I bought a new computer several months ago. I was sharing one with my three kids and my youngest had this really bad habit of deleting everything. After he had done this twice to my current WIP, I figured it would be easier to have a computer for just my writing. No games to tempt the children allowed on it. It would be my own personal computer (like the other was before the kids discovered it.) It is the greatest idea I've had in a long time. A long time, like the last time I bought a computer.
I had been typing away on Microsoft Works Word Processor. I knew how to do nothing on it but type. If I needed formatting done, I was on the phone with my sister while she talked me through it. And then I got my new computer!!! It was love. No more calling my sister to format, because Word was so easy to use. No more wondering, 'Did I save that before closing it?', because Word automatically saved it for me. I was in love. I was in heaven. I wrote the complete first draft of my current wip on Word in three months. Please, remember that three month comment, because it is important.
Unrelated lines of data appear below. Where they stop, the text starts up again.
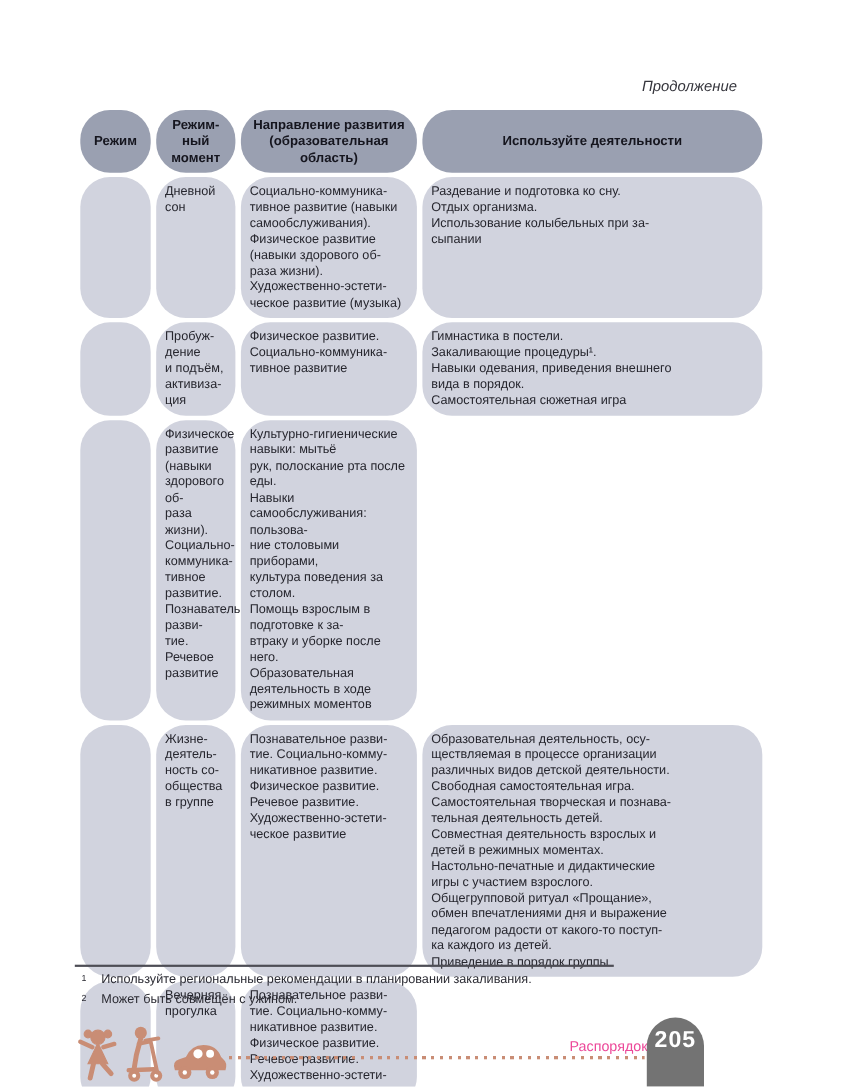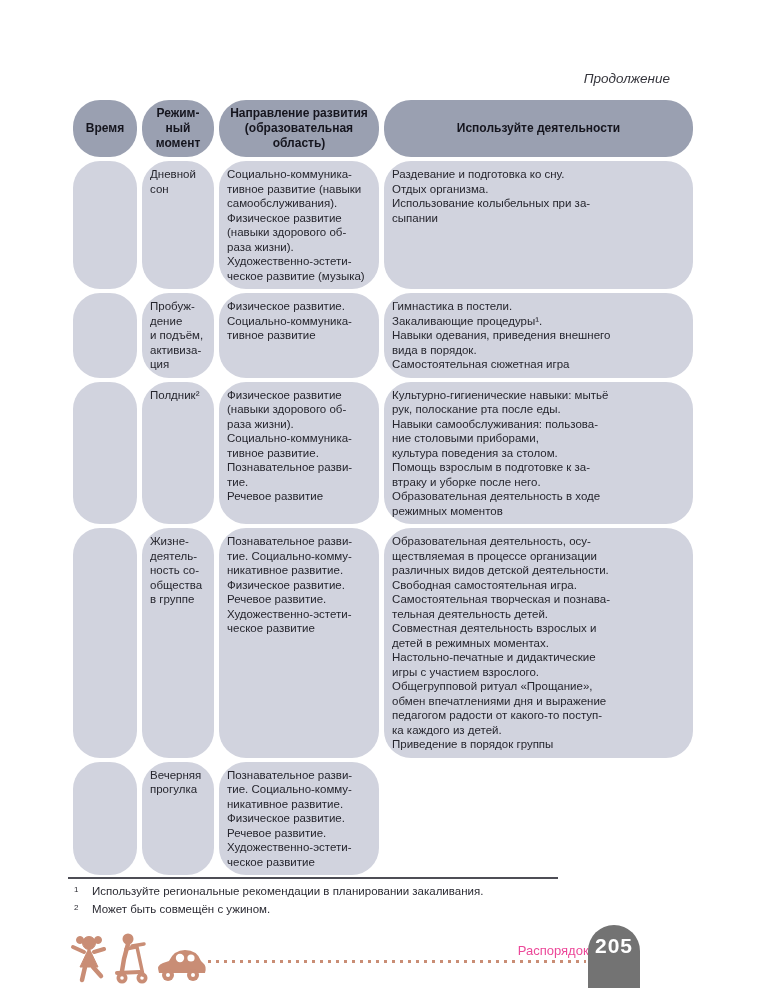--- a/index.html
+++ b/index.html
@@ -64,7 +64,7 @@
 
   <div class="rtable">
     <div class="trow thead">
-      <div class="cell">Время</div>
+      <div class="cell">Режим</div>
       <div class="cell">Режим-
 ный
 момент</div>

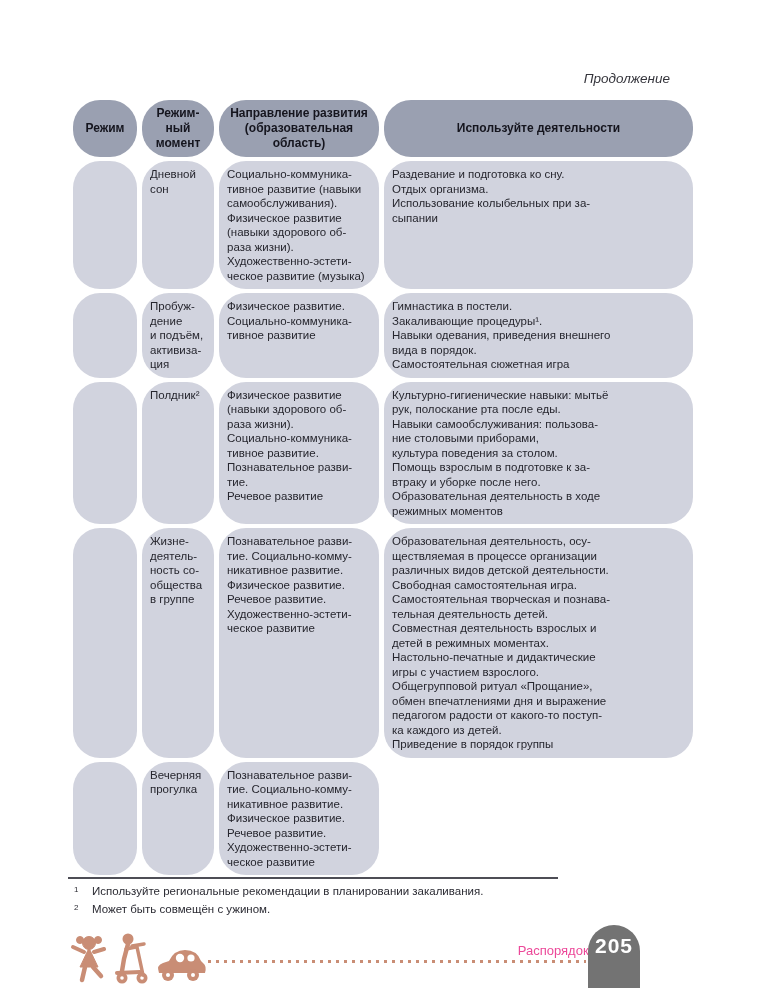--- a/index.html
+++ b/index.html
@@ -111,7 +111,6 @@
 
     <div class="trow">
       <div class="cell"></div>
-      <div class="cell">Полдник²</div>
       <div class="cell">Физическое развитие
 (навыки здорового об-
 раза жизни).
I started revising my wip. I wrote up my synopsis' on Word and saved them. Heck, I was so in love with Word, I transferred all of my wips to it! Halfway into my revisions, as in I was on page 216, I log on one morning, open my book and HELLO! what is this message? I am using a trial version of Word, not the full. Oh, okay. So I click the button to go to their homepage and get a product number to make it a full version. (Let me interrupt here to tell you all that I am a tightwad. There is always someone in my family (hello, Sis) making fun of me for my motto, If it ain't on sale, I don't need it.) I about died. They wanted a lot for this kit, just so I could have Word to write on. Hmm, no thank you, I say. I have yet to sale a book and this was just an expense I couldn't justify to myself. I wrote on Works for years, I could go back to it and finish there. WRONG.
So, I pop open my wip. It comes up with the link to Word, wanting me to buy it. Not happening, I say. So I decide, and even told my crit group, that I would just retype everything into Works and work on it there. Unfortunately, everything I saved, went to Word format. I could not work on anything. So, being the genius that I am not, I decide Word is the problem and need to get rid of it. I removed the program off of the computer. For all of you out there wondering, this was a BIG mistake. Because my documents were made by Word, I could no longer access them. At all.
I cried. I raged. I was deciding to give up writing altogether because if I am dumb enough to screw up typing, I don't need to be doing it. As I am sitting there staring forlornly at my document folder, planning the post to my group that the resident idiot has shot herself in the foot one too many times, my 12 year old daughter walks over, looks over my shoulder, and says, "Open it in Wordpad, Mom."
I gape at her. "What? What in the (deleted) is Wordpad?"
She rolls her eyes, tells me to move and proceeds to open all of my documents up in this mysterious Wordpad. I am happy, until I have to format. I ask daughter, she shrugs, "I don't know what format means." I pull the earbuds out of older sons ears and ask him. "God, Mom, just buy the program." And sticks the earbuds back in. Hubby arrives home, well, he is no help because he knows less about computers than me. But he catches on to my current mood and demands that I just buy the (deleted) program so the family can have some peace and quiet. Humph. I slink off to the computer and go to ebay, surely I can buy it cheaper there. Two weeks of auctions, and I am still losing every one of them. I finally broke down and go to Amazon. I ended up paying the same price as Microsoft, BUT that included shipping. So, I feel like I got a deal, even though all I done was stress everyone around me out for three weeks and ended up paying the equivalent of the full price for the download.
So, I am back to revising. I now own Word, which I am back in love with. Oh, and I discovered that I can scrapbook in PowerPoint (thanks to my kids, who totally freaked out when they discovered it was on the disk), so I am currently loving spending my evenings relaxing and making cute layouts on the computer. Not sure where they go when I save them, but I am sure I can talk one of the kids into telling me. Someday.
Do any of you miss the days of the typewriter? During this past month, I often found myself wishing that I had kept my old electric typewriter, I knew how to work it.